The first step in confirming these declarations is to prove that the items declared to be nuclear warheads are in fact nuclear warheads. Deployed warheads sit atop missiles on mobile launchers, in silos, or aboard submarines. New START, the bilateral treaty between the United States and Russia, has established accepted rules for counting and periodically confirming the number of deployed strategic warheads on each side.
Non-deployed nuclear bombs and warheads for both strategic and non-strategic nuclear weapon systems are typically stored in containers near their carrier aircraft or missiles or at central national storage sites. For missile warheads, storage containers can be heavy steel cylindrical or rectangular containers ranging in size from a typical 55-gallon drum to that of a small automobile. Nuclear bombs are stored encased in the aero shells that deliver them from the aircraft to their targets or removed and placed in containers similar to those for missile warheads. It is these sets of warheads—those not atop strategic missiles, those stored near bomber bases, and all non-strategic nuclear warheads—that currently lack verification.

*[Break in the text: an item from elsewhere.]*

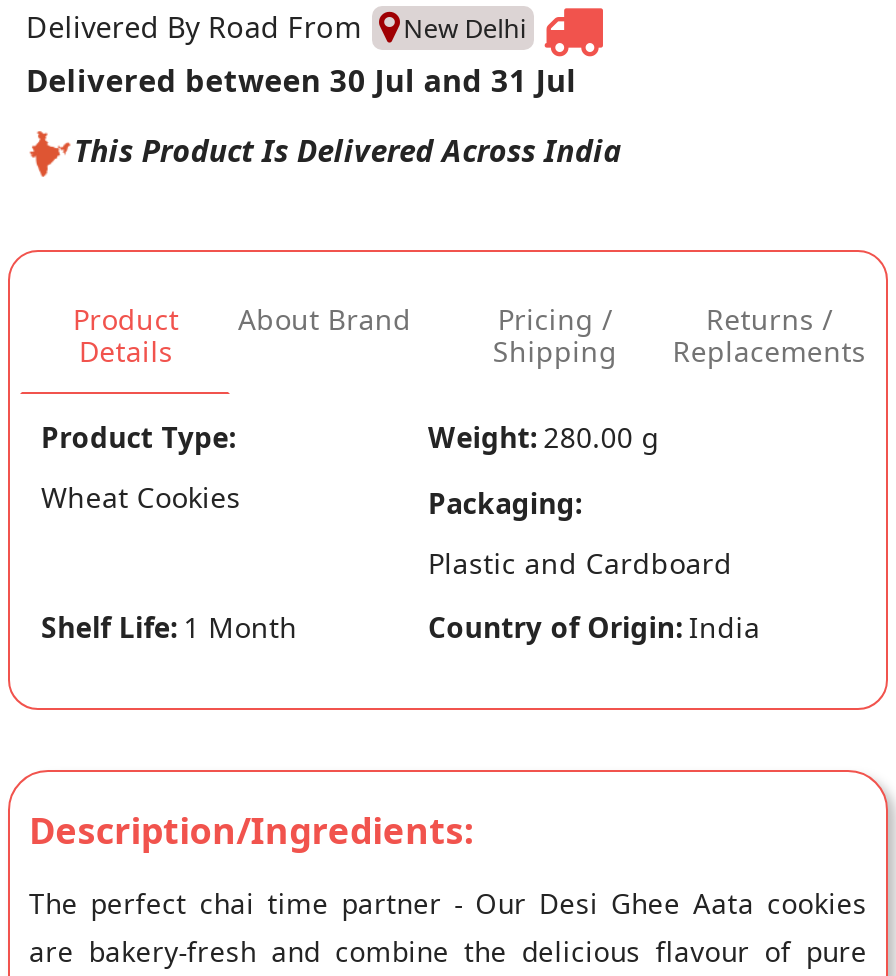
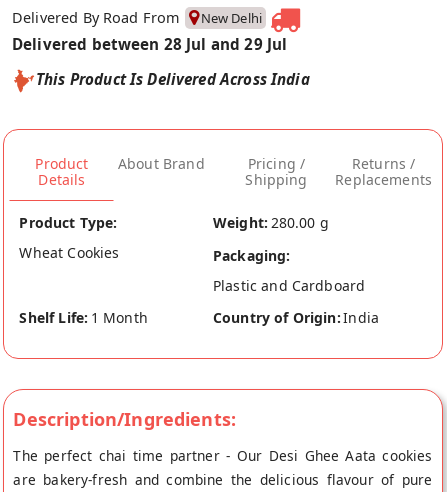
- Delivered between 30 Jul and 31 Jul
+ Delivered between 28 Jul and 29 Jul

The process of confirming that an item in a container is a nuclear warhead has been called “authentication.” For more than 20 years researchers from several nations have been experimenting with methods to confirm the presence of a nuclear warhead or warhead component inside a container without revealing sensitive or classified information about the design of that warhead or component. Several technical approaches hold promise.
One approach known as “attribute matching” establishes authenticity of an inspected item by demonstrating that the item possesses the intrinsic and unclassified characteristics of a nuclear weapon. All nuclear warheads contain fissile isotopes of plutonium or uranium that emit either neutron or gamma radiation. Some of this radiation will escape from the warhead container and is “passively” detectable by instruments outside of it. The detectable radiation provides an energy “signature,” confirming the type of the radioactive materials contained within. The signature can also indicate the quantity and age of nuclear material present.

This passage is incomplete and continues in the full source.